Transports publics et mobilités douces: la crainte des coupes budgétaires

Création des RER métropolitains, développement des transports publics, construction d'infrastructures cyclables... La décarbonation des transports nécessite des investissements colossaux à l'heure où les coupes budgétaires menacent de freiner l'allant d'un secteur qui réclame plus de soutien et de leviers financiers pour se développer.

"Si nous ne sommes pas au rendez-vous, notamment de la crise budgétaire du pays, les problèmes seront encore plus monstrueux l'an prochain", a prévenu le ministre délégué aux Transports François Durovray, invité à s'exprimer lors de la European Mobility Expo organisée à Strasbourg devant de nombreux acteurs de la mobilité en France.

"Il faut avoir cette capacité aujourd'hui à faire des efforts, ce n'est pas facile et ça concerne mon secteur comme l'ensemble des secteurs", a-t-il ajouté.

Premier signe de ces coups de rabot, le budget de l'Agence de financement des infrastructures de France (Afit France), dont les crédits sont majoritairement alloués au ferroviaire et aux transports publics, devrait être amputé de 770 millions d'euros l'an prochain, selon la lettre plafond du ministère des Transports.

Les acteurs du transport public s'inquiètent aussi des coupes dans le budget de l'Ademe (Agence de la transition écologique), tandis que les opérateurs doivent investir des sommes colossales pour verdir leurs flottes de bus. Un bus électrique coûte deux fois plus (500.000 euros environ) qu'un bus diesel.

- Financement des Serm -

L'Union des transports publics et ferroviaires (UTPF) propose de flécher 250 millions d'euros (sur 2 milliards) tirés des crédits carbone (ETS) payés par le transport aérien et routier, pour soutenir les transports publics.

"Les efforts que l'Etat pourra faire, et qui ne sont pas actés au moment où on se parle, doivent être au service d'une ambition forte de création de l'offre", a pour sa part insisté François Durovray.

Si aide il y a, ce sera pour permettre de développer l'offre de transports publics et non pour offrir un service moins cher, voire gratuit.

Grand projet de mobilité du second quinquennat d'Emmanuel Macron, les Services express régionaux métropolitains (Serm, souvent appelés RER métropolitains), attendent eux toujours leur conférence de financement, qui devait avoir lieu avant le 30 juin.
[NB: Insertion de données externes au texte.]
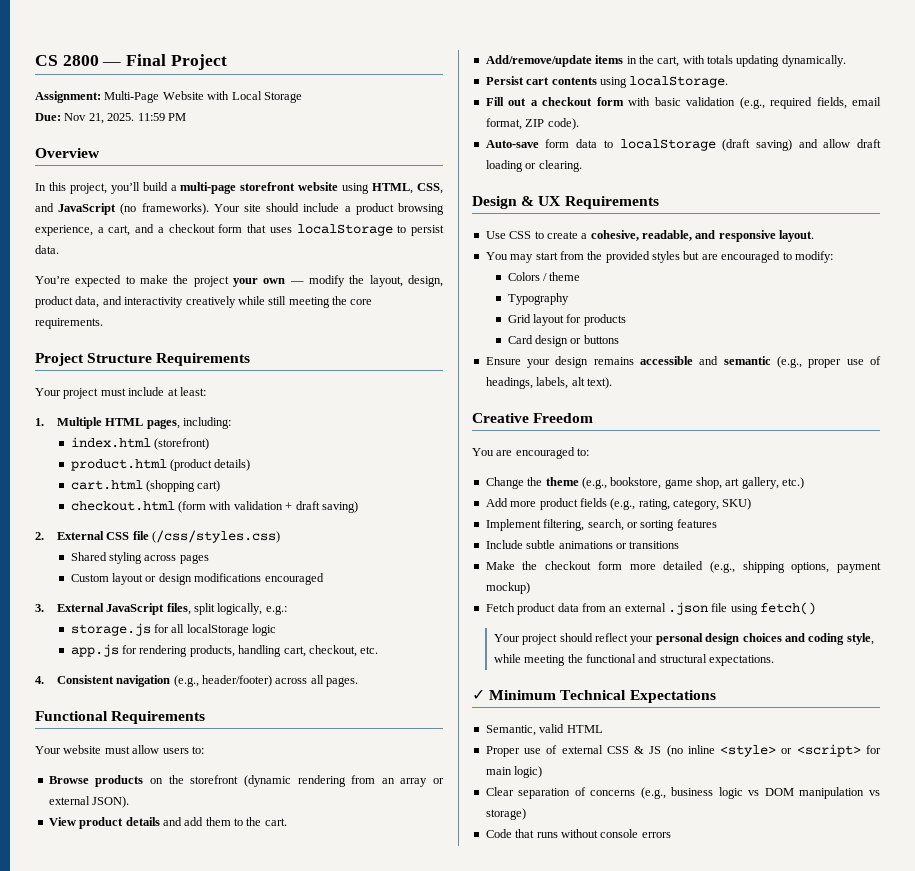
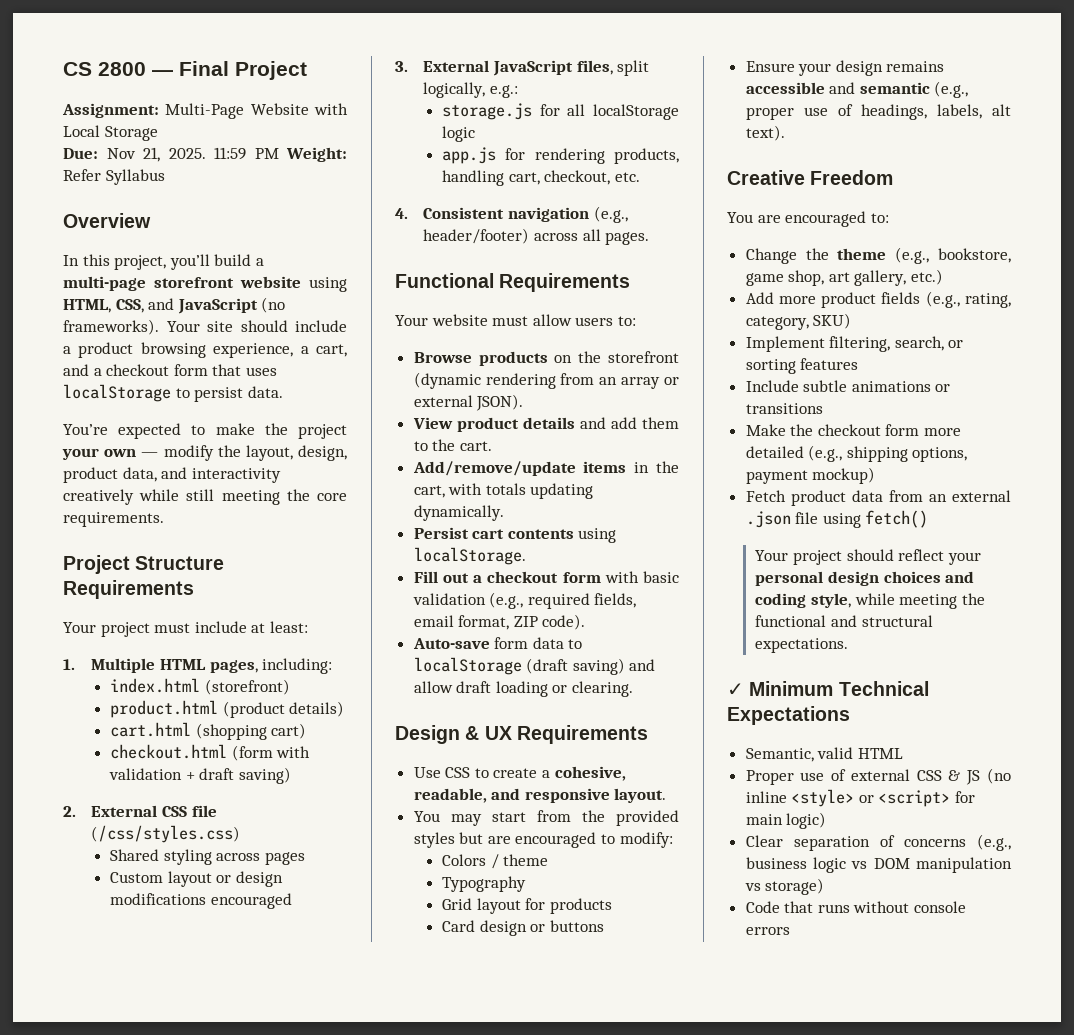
- 11:59 PM
+ 11:59 PM Weight: Refer Syllabus

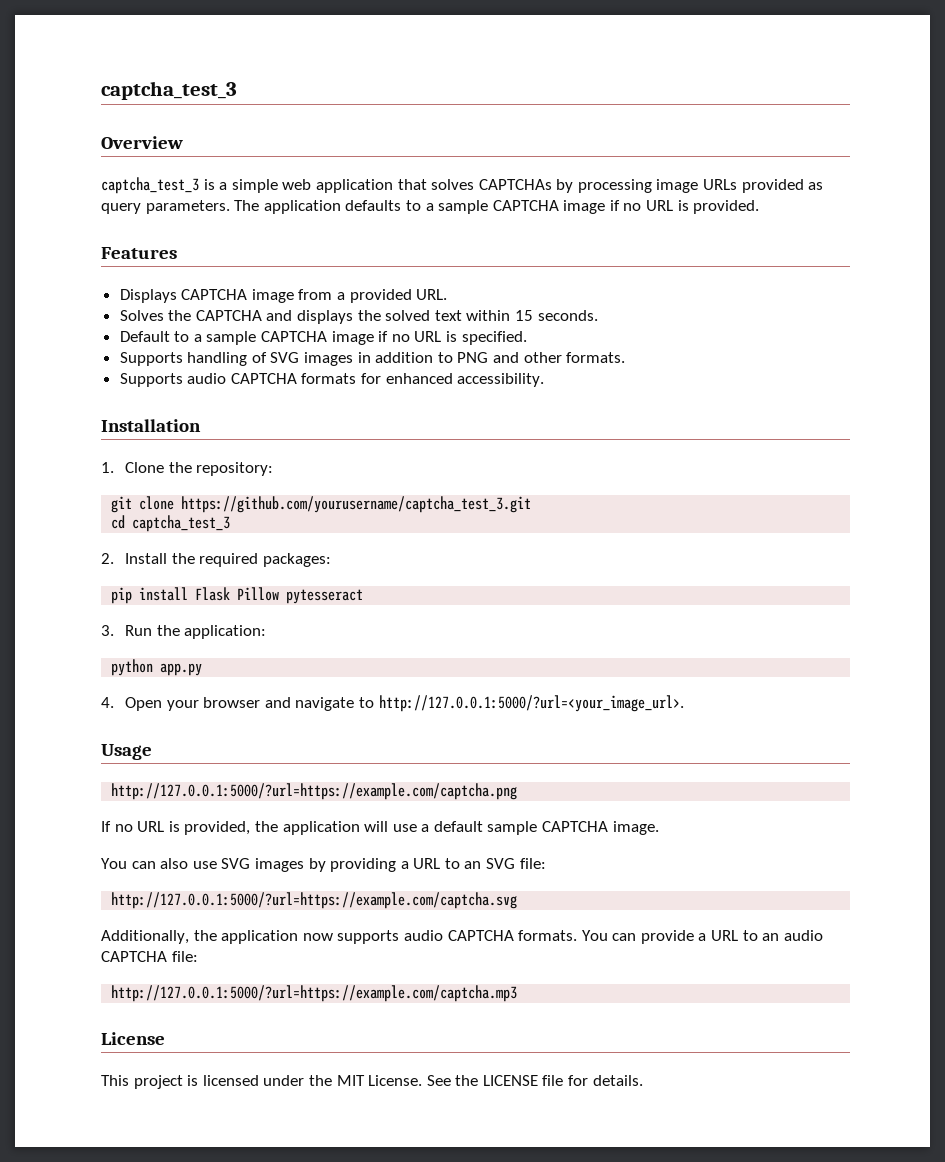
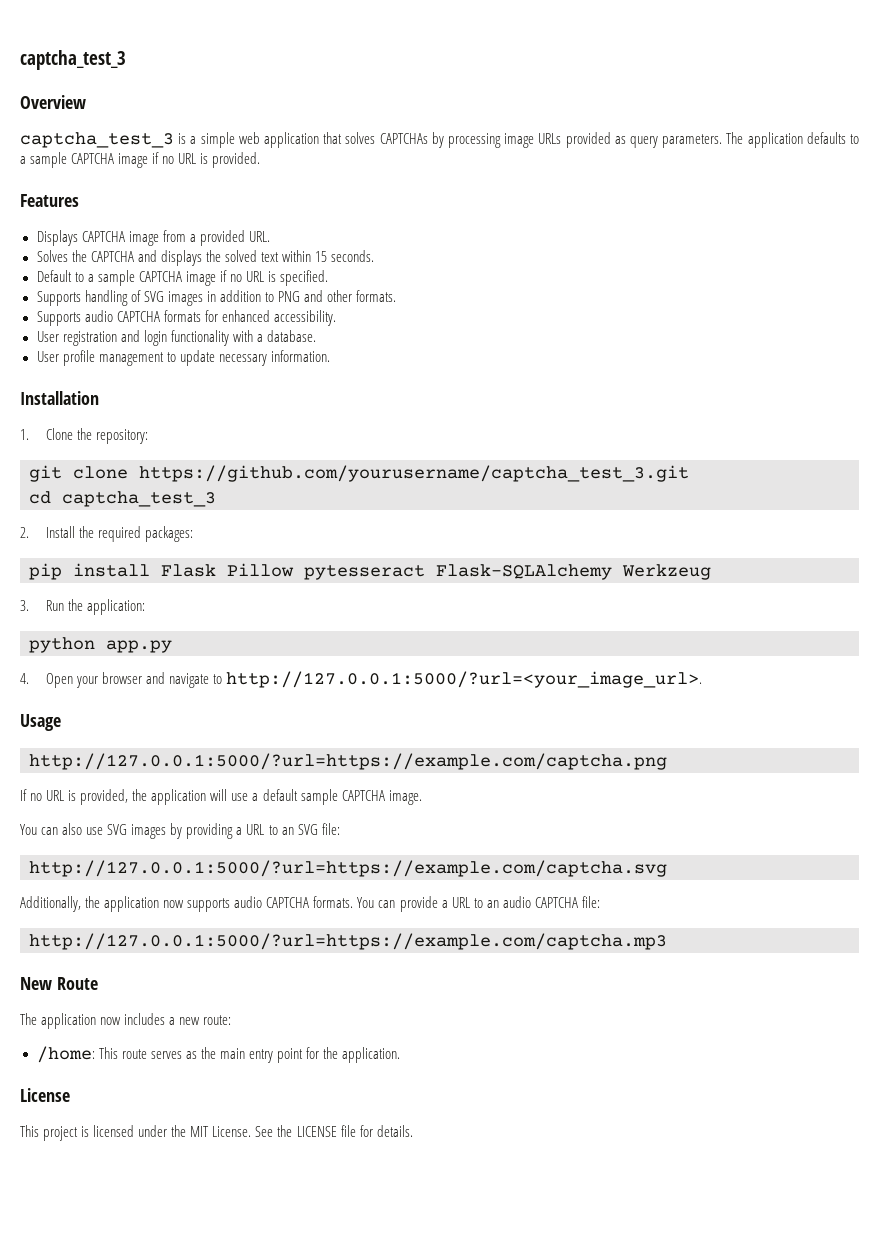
+ User registration and login functionality with a database.
+ User profile management to update necessary information.
- pip install Flask Pillow pytesseract
+ pip install Flask Pillow pytesseract Flask-SQLAlchemy Werkzeug
+ New Route
+ The application now includes a new route:
+ /home: This route serves as the main entry point for the application.

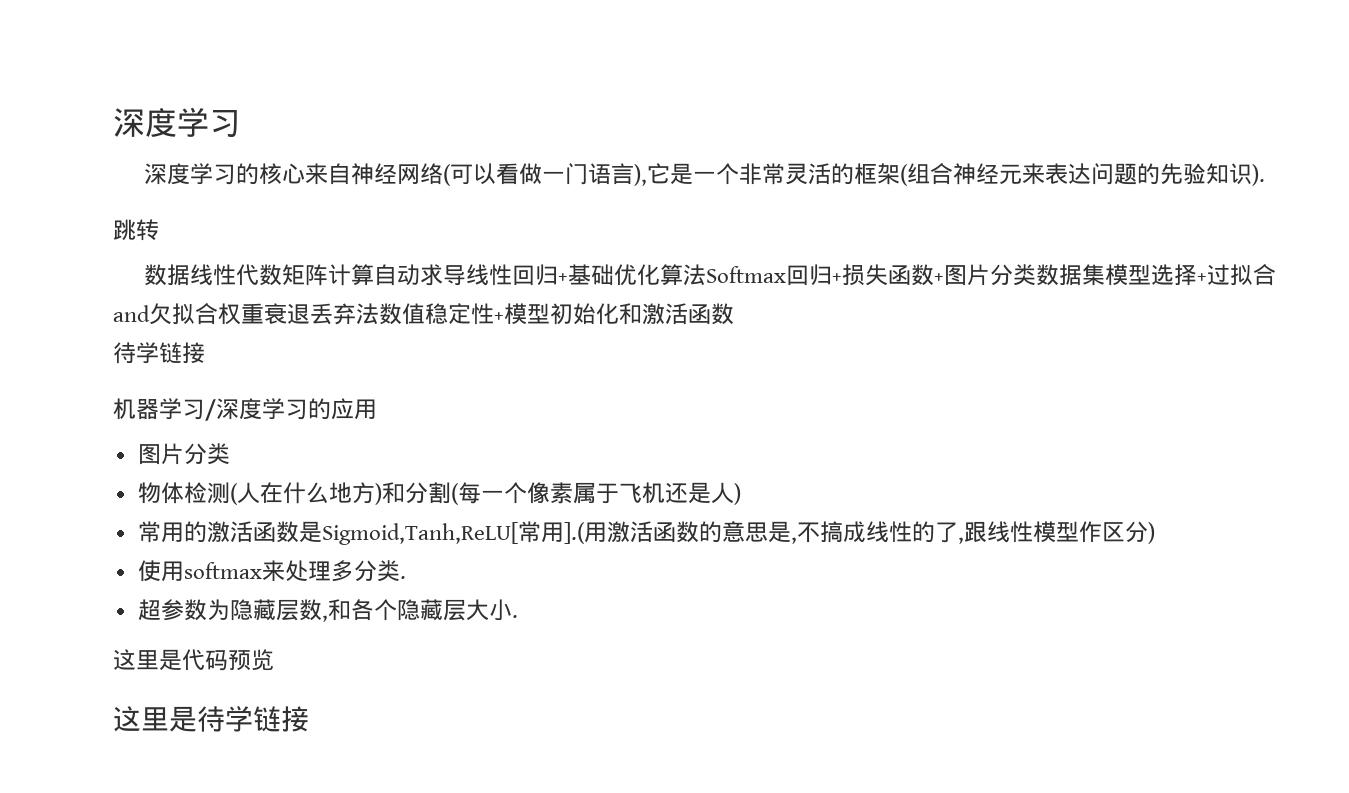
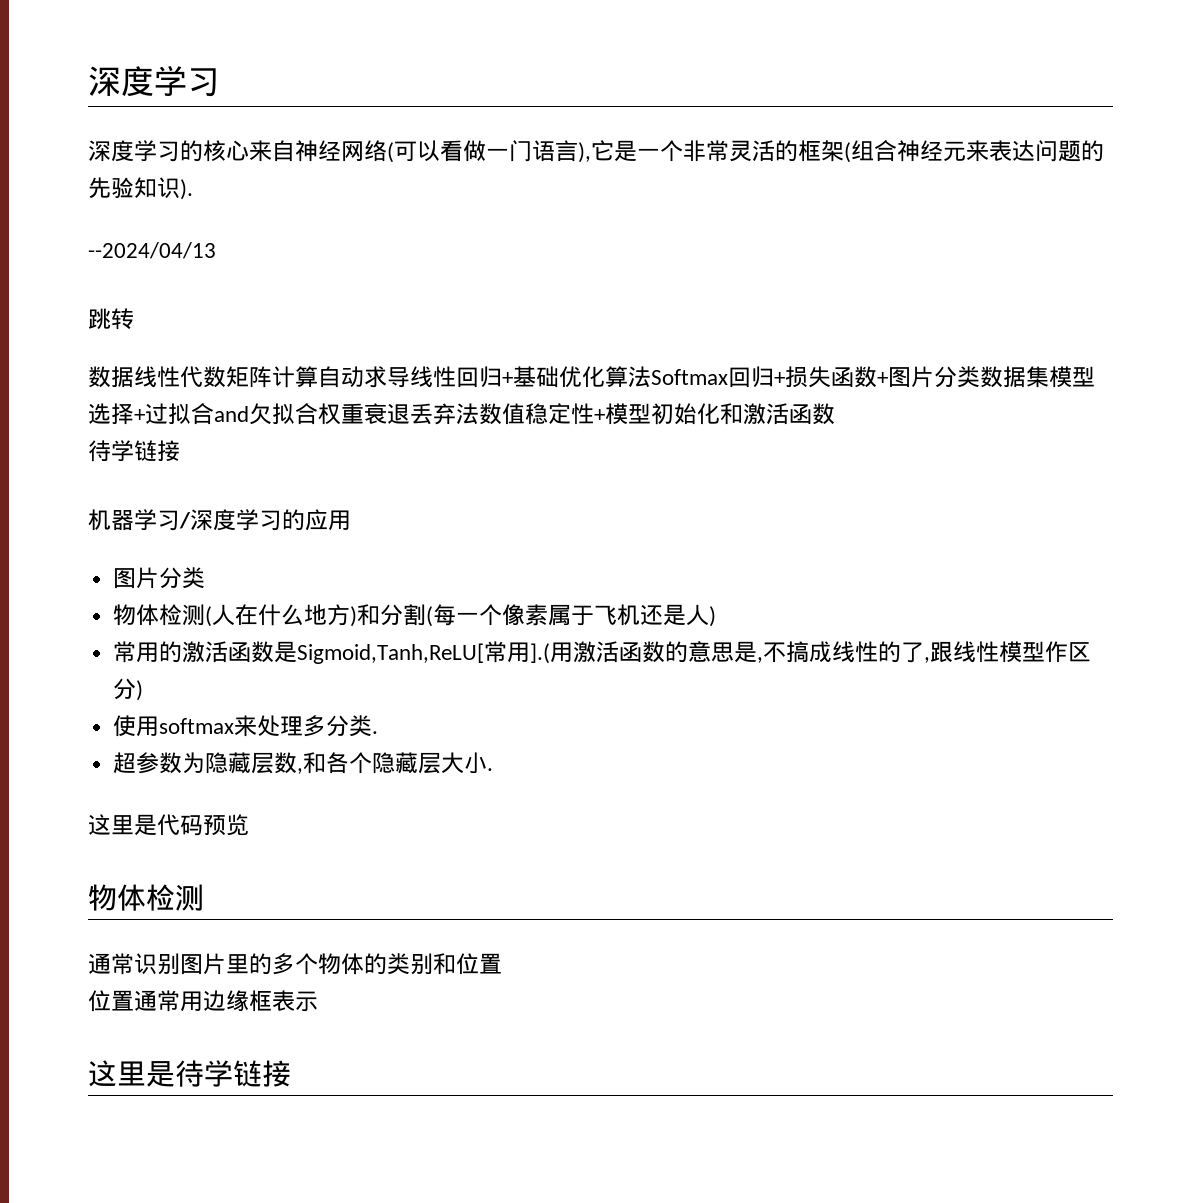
+ --2024/04/13
  这里是代码预览
+ 物体检测
+ 通常识别图片里的多个物体的类别和位置
+ 位置通常用边缘框表示

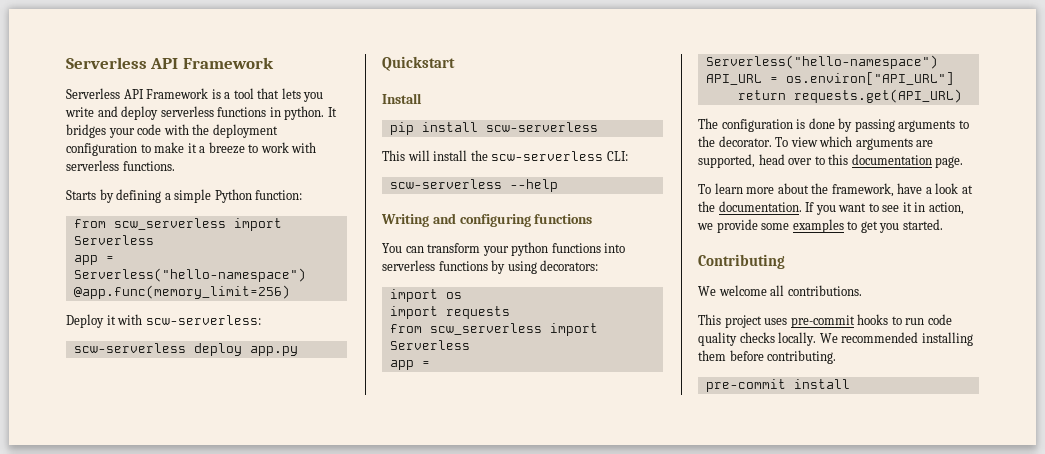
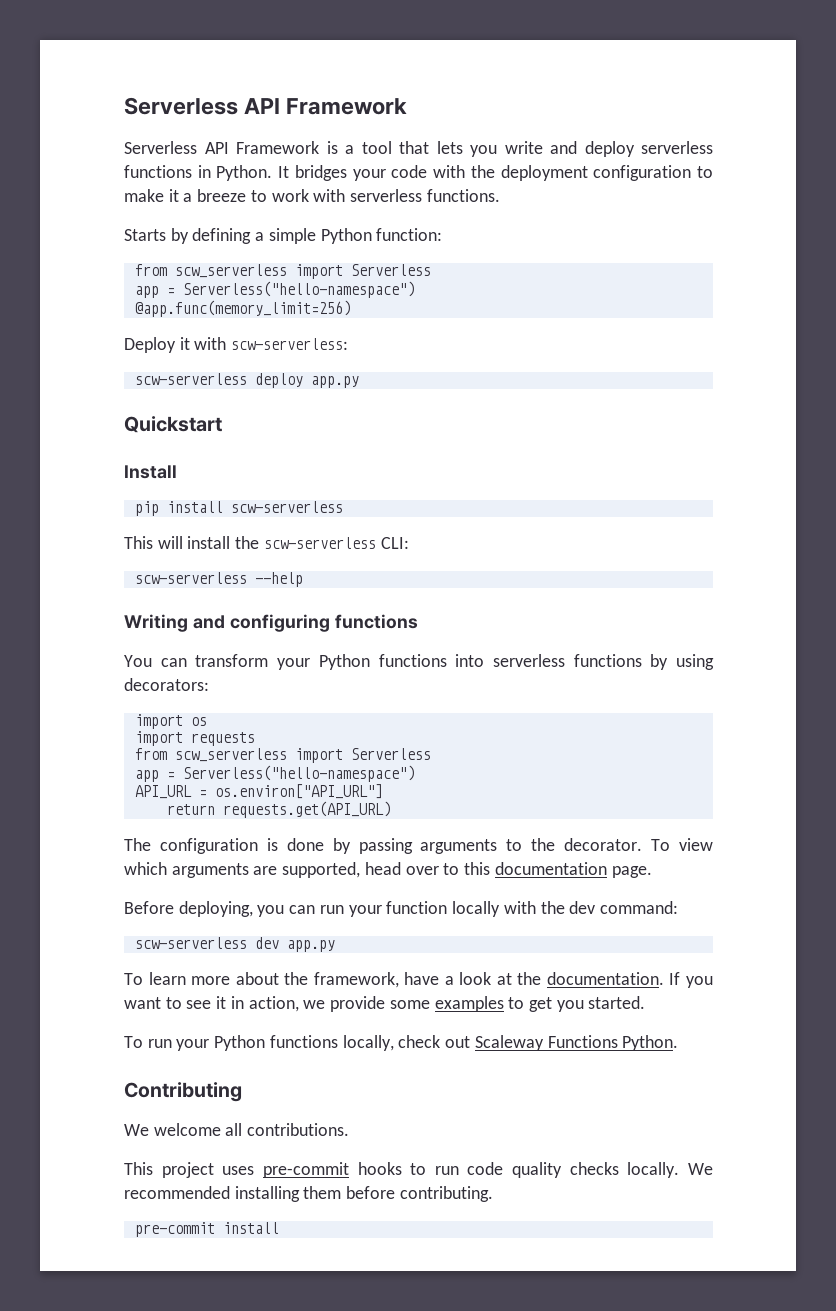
- Serverless API Framework is a tool that lets you write and deploy serverless functions in python.
+ Serverless API Framework is a tool that lets you write and deploy serverless functions in Python.
- You can transform your python functions into serverless functions by using decorators:
+ You can transform your Python functions into serverless functions by using decorators:
+ Before deploying, you can run your function locally with the dev command:
+ scw-serverless dev app.py
+ To run your Python functions locally, check out Scaleway Functions Python.

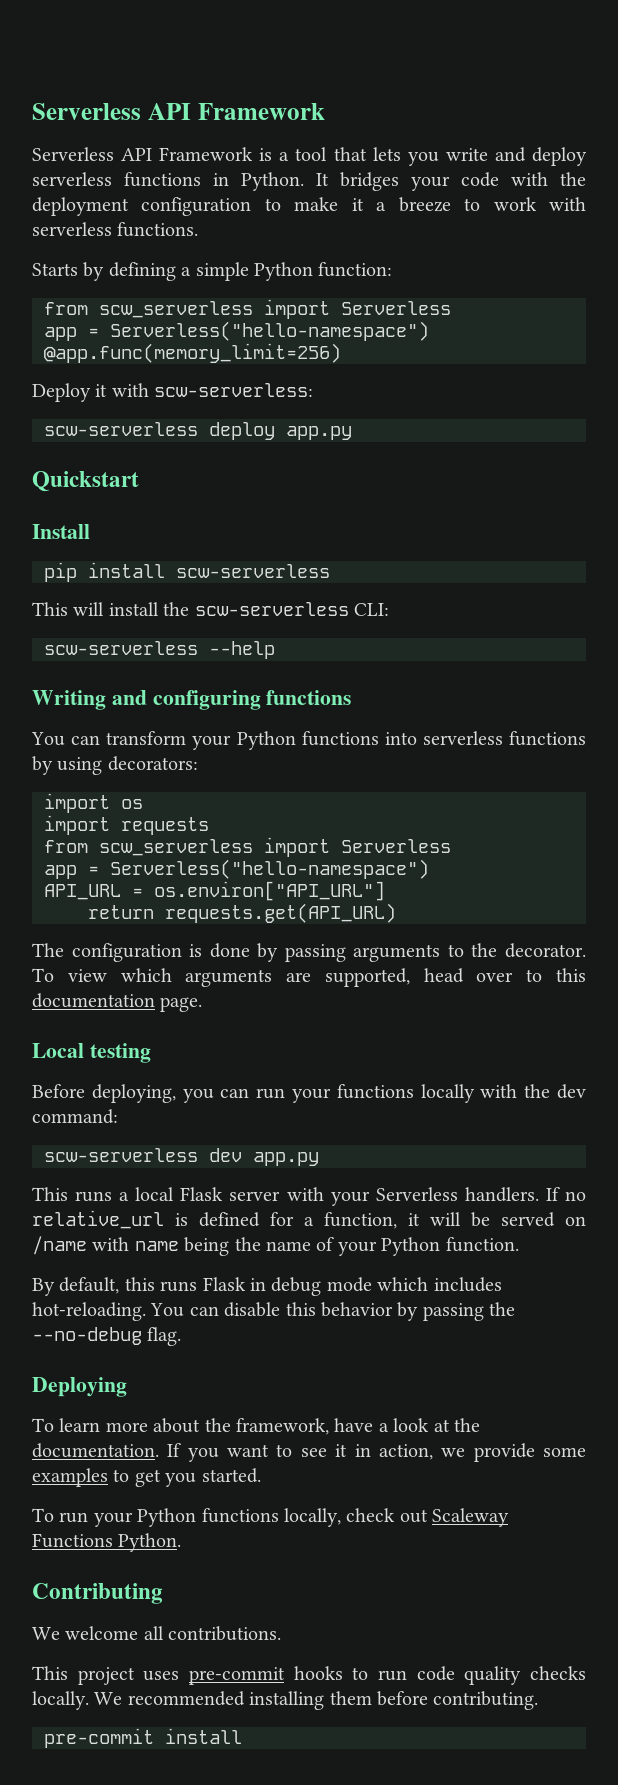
+ Local testing
- Before deploying, you can run your function locally with the dev command:
+ Before deploying, you can run your functions locally with the dev command:
+ This runs a local Flask server with your Serverless handlers. If no relative_url is defined for a function, it will be served on /name with name being the name of your Python function.
+ By default, this runs Flask in debug mode which includes hot-reloading. You can disable this behavior by passing the --no-debug flag.
+ Deploying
M. Durovray a indiqué préférer attendre la fin des débats budgétaires pour la tenue de cette conférence, qui ne devrait pas avoir lieu avant le début 2025 d'après lui.

Soupçonné de vouloir développer des services de cars express au détriment du ferroviaire - il a rédigé un rapport pour la région Ile-de-France sur le sujet -, celui qui préside aussi le Conseil départemental de l'Essonne a rassuré en promettant d'"accompagner les projets de Serm et de Serm ferroviaires".

Au total, 24 projets labellisés par son ministère attendent toujours de connaître les modalités de financement.

- Plan vélo menacé -

L'ambiance était plus tendue du côté Club des villes et territoires cyclables et marchables, qui réunit environ 300 collectivités.

Alors que le plan vélo et marche présenté par Elisabeth Borne prévoyait d'allouer 250 millions d'euros par an entre 2023 et 2027 pour aider au développement d'infrastructures cyclables et piétonnes, rien n'a été versé cette année aux 400 projets candidats.

"A minima, nous aurons une année blanche", déplore Françoise Rossignol, la présidente du Club, qui craint tout bonnement la non-reconduction du dispositif l'année prochaine.

"Ce serait une erreur politique majeure" de l'abandonner subitement, dénonce-t-elle alors que des maires se sont engagés et "ont pris des risques politiques pour faire voter des schémas cyclables" en comptant sur ces financements.

"Les territoires abandonnés se sentiraient encore plus relégués", affirme l'élue de la communauté urbaine d'Arras, se disant "en colère". "Le ministre ne conteste pas ce qu'on dit mais tout ça dépend d'arbitrages qui le dépassent", craint-elle.